And by the way, Ronna Romney McDaniel is going to get one of those absentee voter applications because she`s a Michigan resident. And you know what, Chairwoman Romney McDaniel said, I don`t mind people being sent absentee voter request forms. That`s OK. Give them an opportunity to vote by mail. That`s the RNC chair. I`m not making that up.

HAYES: Well, so there`s two -- there`s two avenues to pursue, it strikes me here. And partly because of the voting system in America is so federalized, states have so much control over it partially thanks to Chief Justice Roberts and his buddies gutting a huge part of the Voting Rights Act that we have to sort of -- there`s sort of two ways to think about this.

One is things you can do at the federal level in terms of congressional appropriation support for states that may want to expand vote by mail. What is the sort of status of that? There were some in the last cares bill. They seem to be trying to draw a red line on it now. Where do you see the push for that and how important that is?

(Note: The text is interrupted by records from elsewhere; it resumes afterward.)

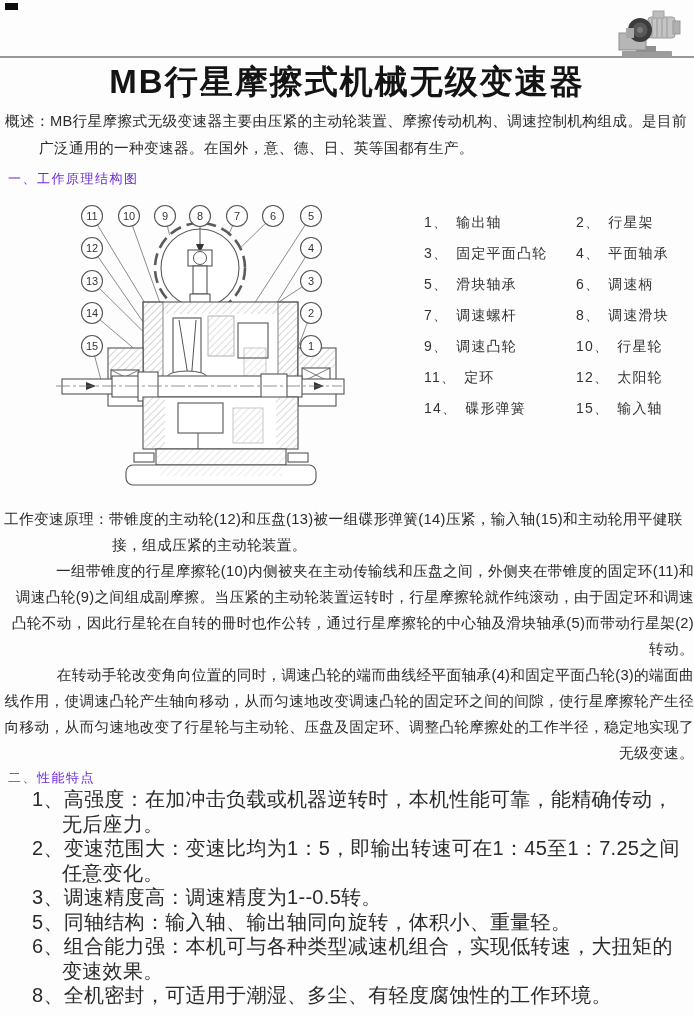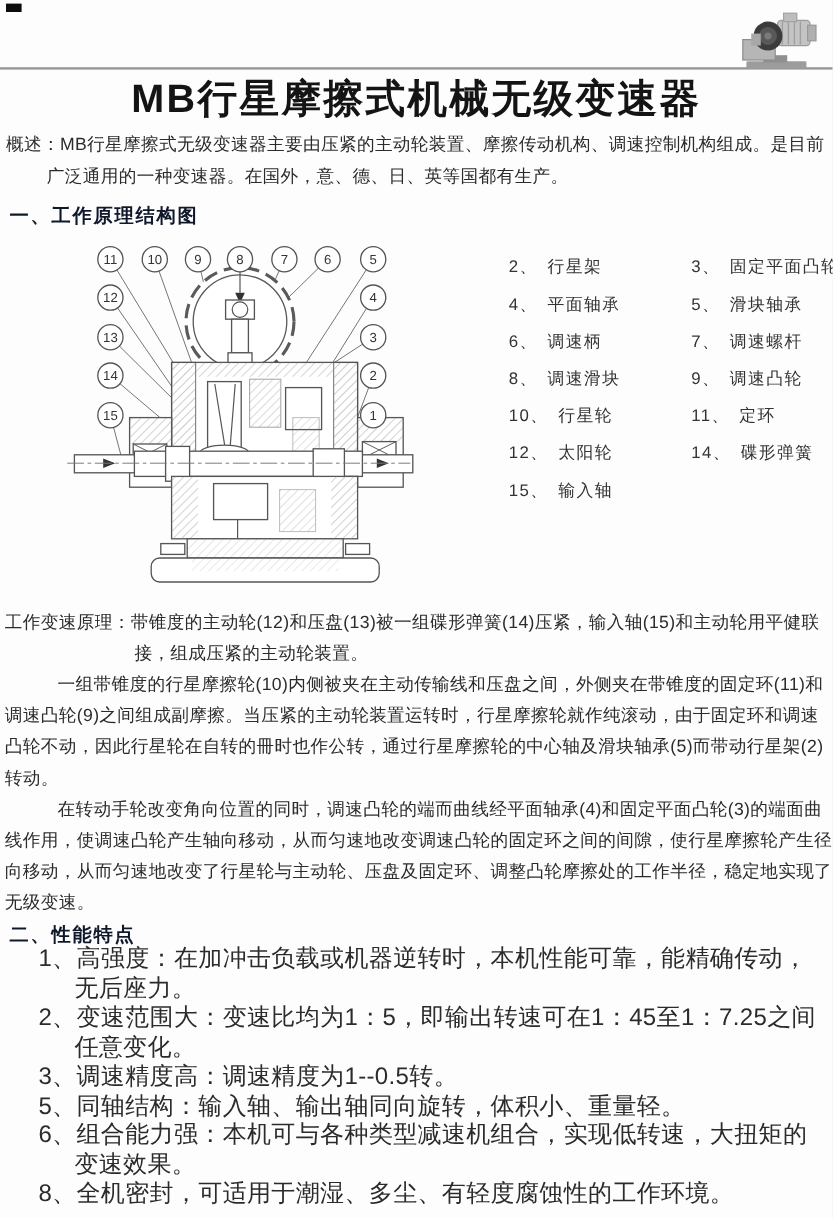--- a/index.html
+++ b/index.html
@@ -23,8 +23,8 @@
     padding-left:34px;text-indent:-34px;
   }
   .sec-heading{
-    position:absolute;left:8px;font-size:16px;font-weight:bold;
-    letter-spacing:1.5px;color:#0f172a;white-space:nowrap;
+    position:absolute;left:8px;font-size:13px;font-weight:normal;
+    letter-spacing:1.5px;color:#6d28d9;white-space:nowrap;
   }
   .h1{top:170px;}
   .h2{top:769px;}

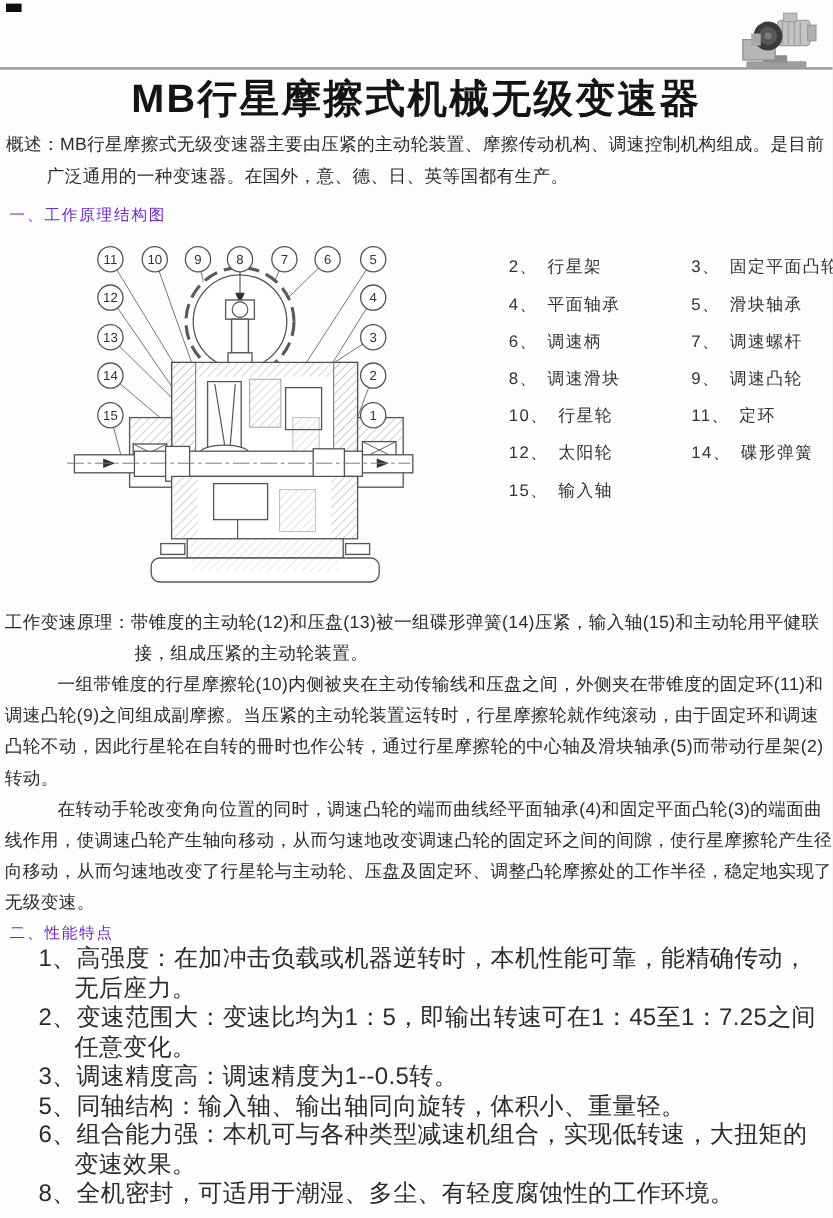--- a/index.html
+++ b/index.html
@@ -241,6 +241,7 @@
   </svg>
 
   <div class="parts">
+    <div class="part"><span class="pn">1、</span><span>输出轴</span></div>
     <div class="part"><span class="pn">2、</span><span>行星架</span></div>
     <div class="part"><span class="pn">3、</span><span>固定平面凸轮</span></div>
     <div class="part"><span class="pn">4、</span><span>平面轴承</span></div>

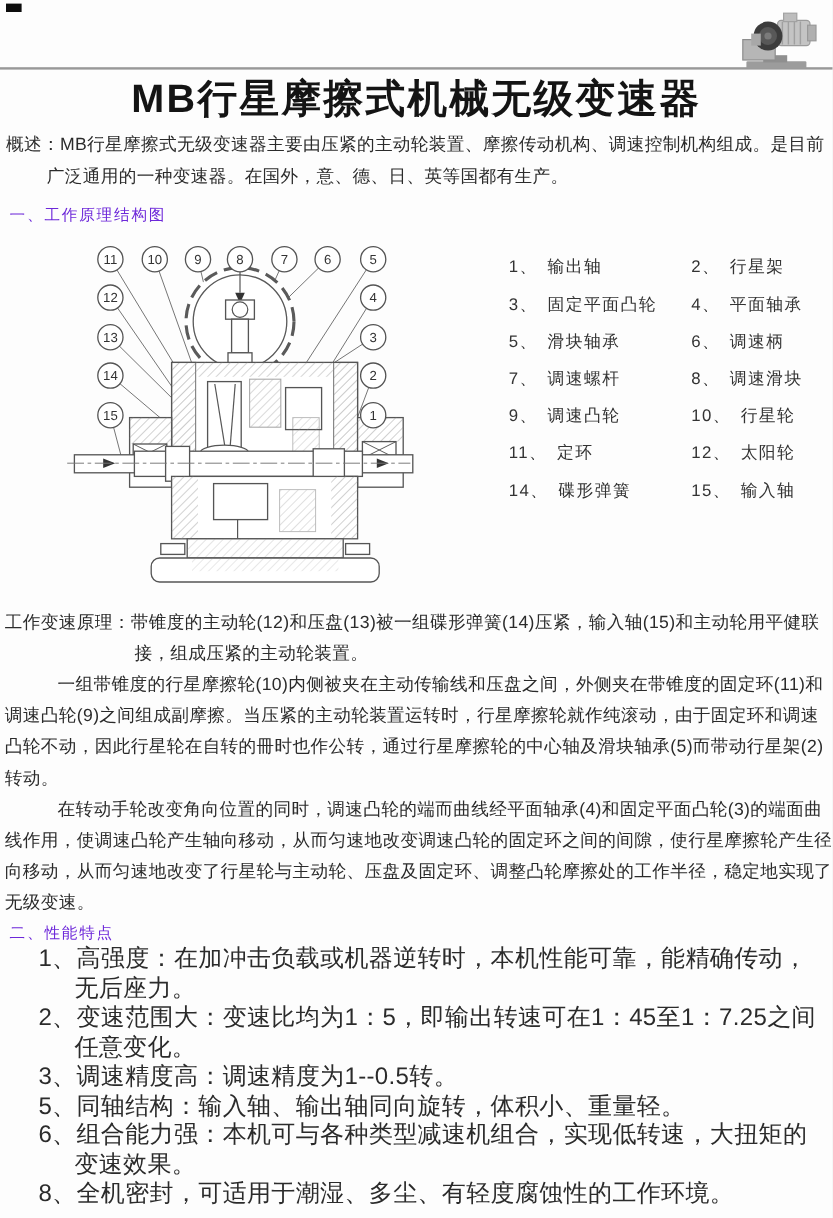--- a/index.html
+++ b/index.html
@@ -46,7 +46,7 @@
   }
   .principle p{margin:0;}
   .p-hang{padding-left:108px;text-indent:-108px;}
-  .p-ind{text-indent:44px;}
+  .p-ind{text-indent:44px;text-align:right;}
   .features{
     position:absolute;left:8px;top:787px;width:680px;
     font-size:20px;line-height:24.5px;letter-spacing:.3px;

PEREZ: Great question. The short answer, it`s very important. $400 million in one of the early stimulus bills -- and by the way, Secretary Benson, one of the best secretaries of state in the country, they used some of that money to send out these absentee voter applications. And so that`s critically important.

The bill that was passed last week in the House contains 3.6 billion more four states, because $400 million is woefully inadequate. And so, we need to make sure that that $3.6 billion is part of the next stimulus package. Because again, we have to give people options. You shouldn`t have to win the geographic lottery to be able to exercise your right to vote in a safe and sound manner.

HAYES: I want to play for you something the President just said about voting, which has struck me as really deeply pernicious, sort of that voting is an honor that -- and going off about how he doesn`t want people to mail-in voting. Take a listen.

(BEGIN VIDEO CLIP)

TRUMP: Common sense would tell you that it`s massive manipulation can take place, massive. They -- and you do. You have cases of fraudulent ballots where they actually print them and they give them to people to sign. Maybe the same person signs them with different writing, different pens. I don`t know. A lot of things can happen.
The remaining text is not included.